» **Required work**: Scan the listing for the word "Перегляди", and copy out each line where it is found.
....
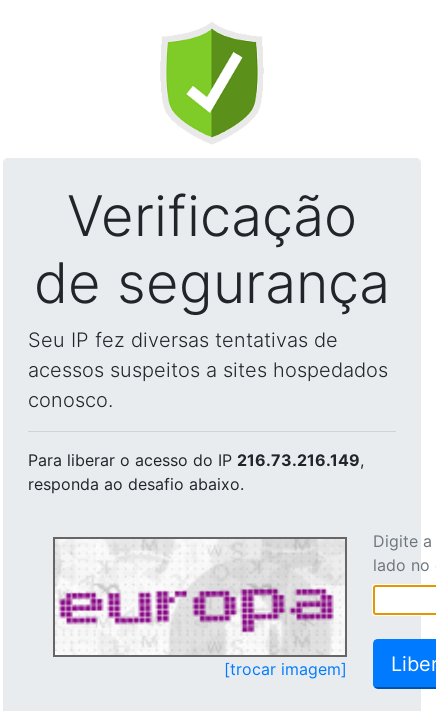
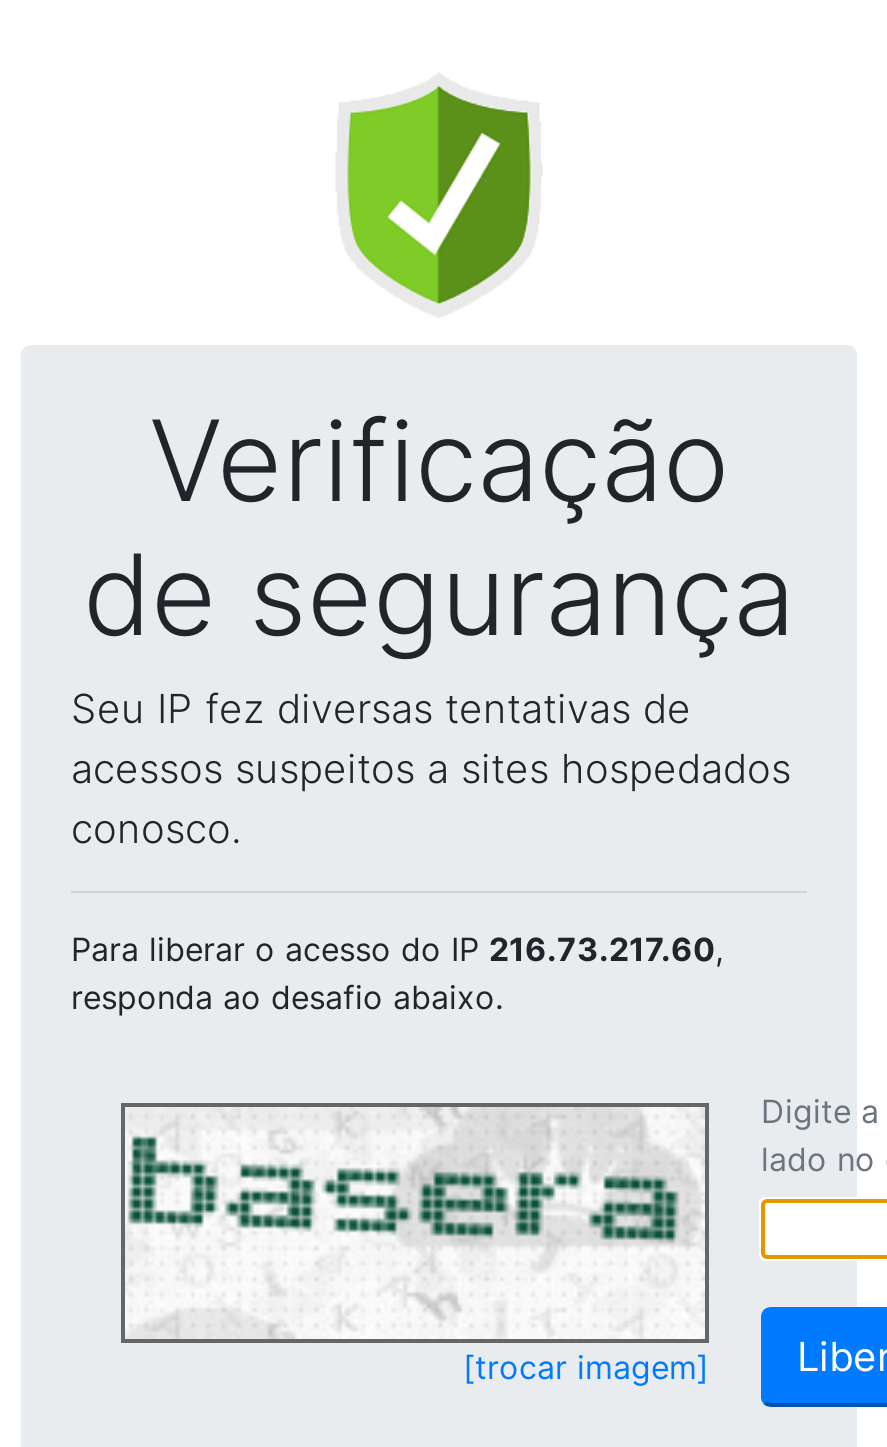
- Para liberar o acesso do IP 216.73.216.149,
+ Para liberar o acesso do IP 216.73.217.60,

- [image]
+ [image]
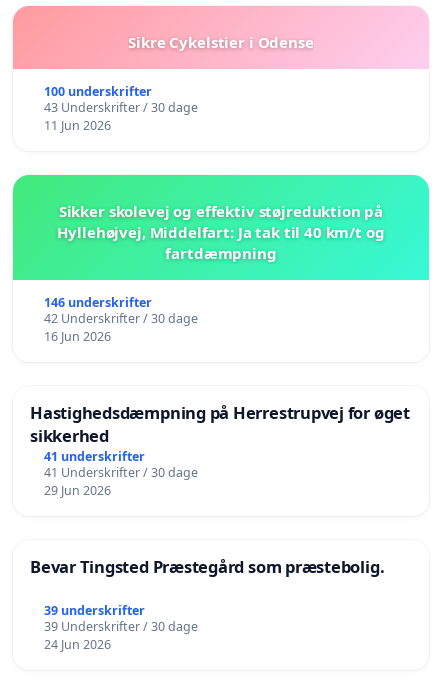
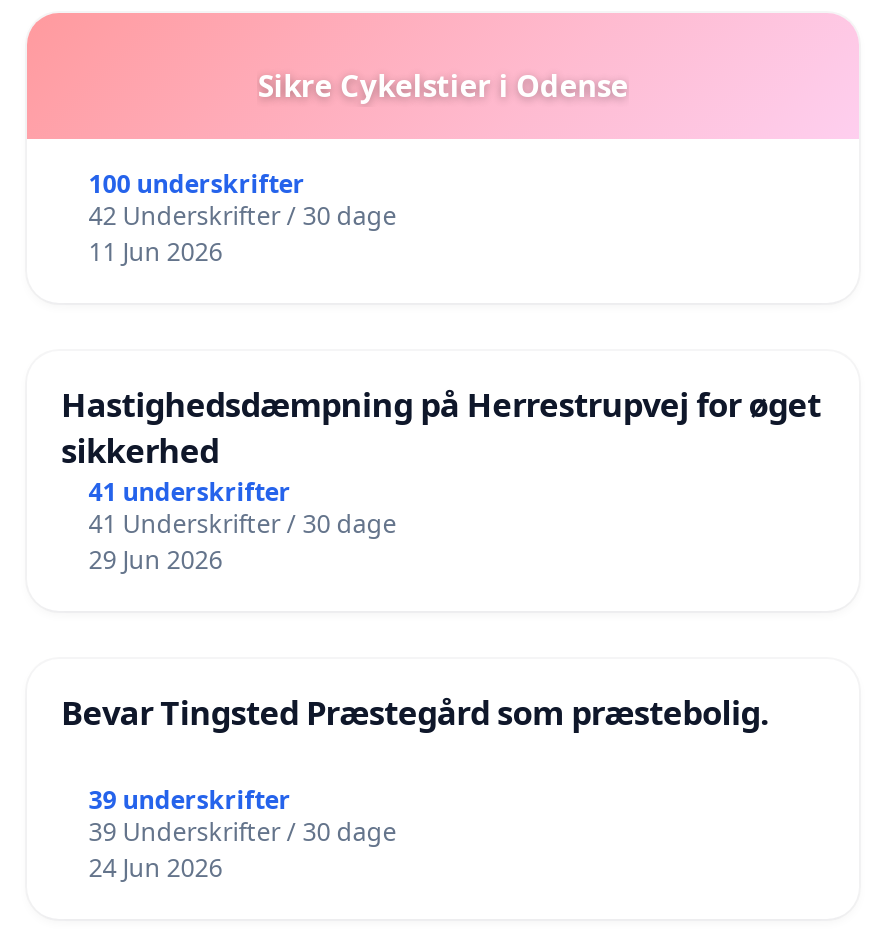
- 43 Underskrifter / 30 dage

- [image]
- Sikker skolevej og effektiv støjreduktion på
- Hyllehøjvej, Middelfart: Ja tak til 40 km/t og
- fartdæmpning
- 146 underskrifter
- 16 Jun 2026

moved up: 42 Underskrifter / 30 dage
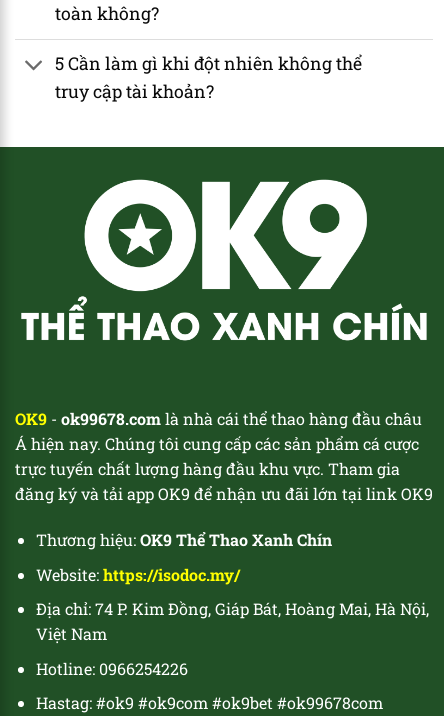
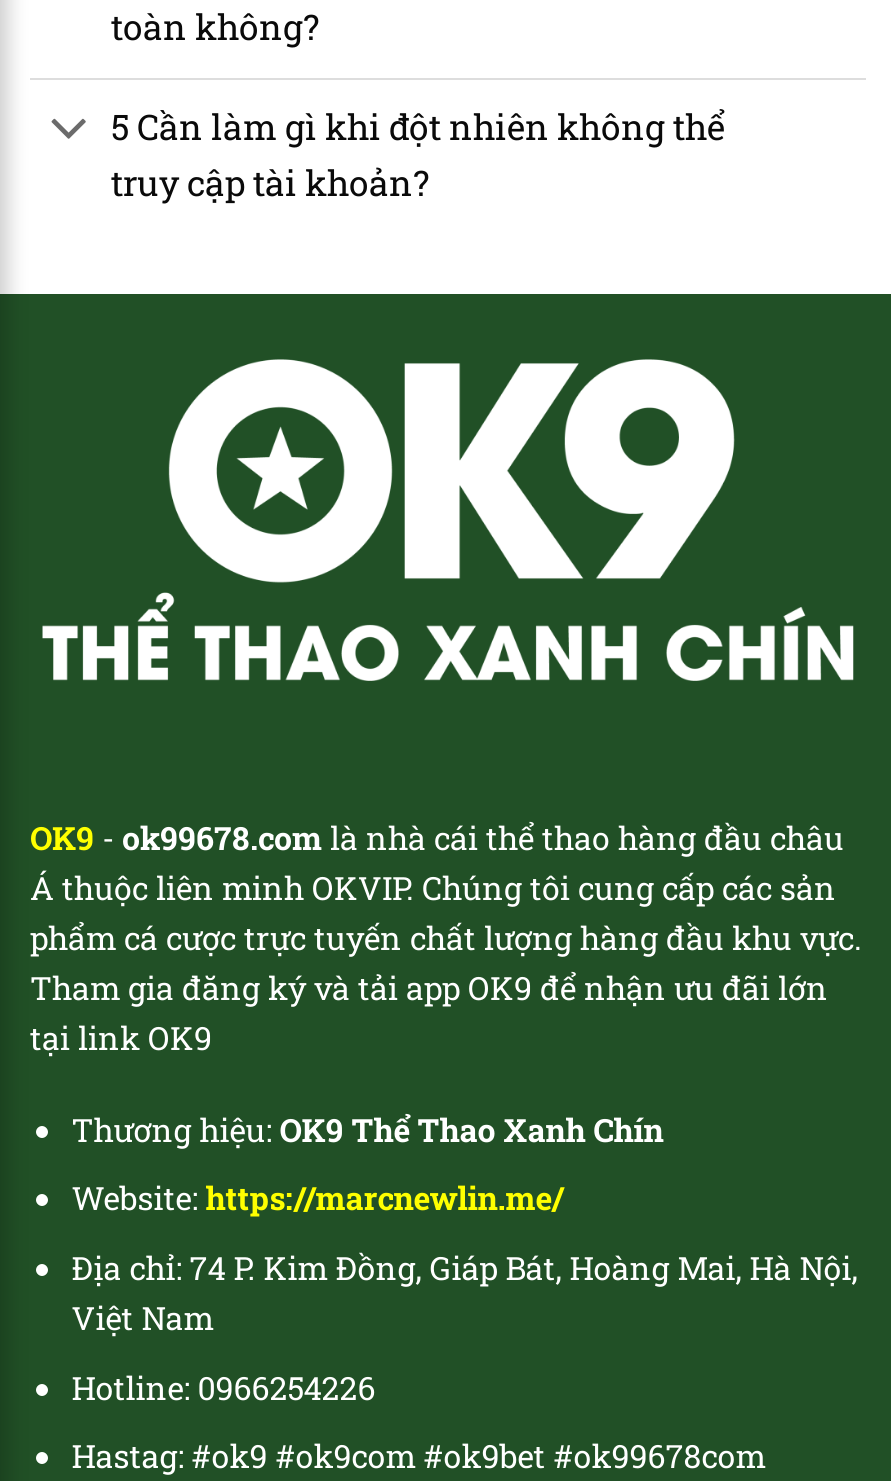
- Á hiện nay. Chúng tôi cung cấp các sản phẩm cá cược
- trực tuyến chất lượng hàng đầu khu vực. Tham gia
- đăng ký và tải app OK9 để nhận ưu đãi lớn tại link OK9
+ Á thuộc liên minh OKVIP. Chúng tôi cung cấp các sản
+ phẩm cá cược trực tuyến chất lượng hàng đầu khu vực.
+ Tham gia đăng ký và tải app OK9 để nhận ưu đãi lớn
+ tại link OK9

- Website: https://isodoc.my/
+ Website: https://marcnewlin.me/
....
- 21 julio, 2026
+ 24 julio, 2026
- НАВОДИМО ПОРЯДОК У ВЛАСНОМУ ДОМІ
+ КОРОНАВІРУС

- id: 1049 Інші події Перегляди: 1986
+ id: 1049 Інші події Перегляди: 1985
....
» **Response to the task**:
- id: 1049 Інші події Перегляди: 1986
+ id: 1049 Інші події Перегляди: 1985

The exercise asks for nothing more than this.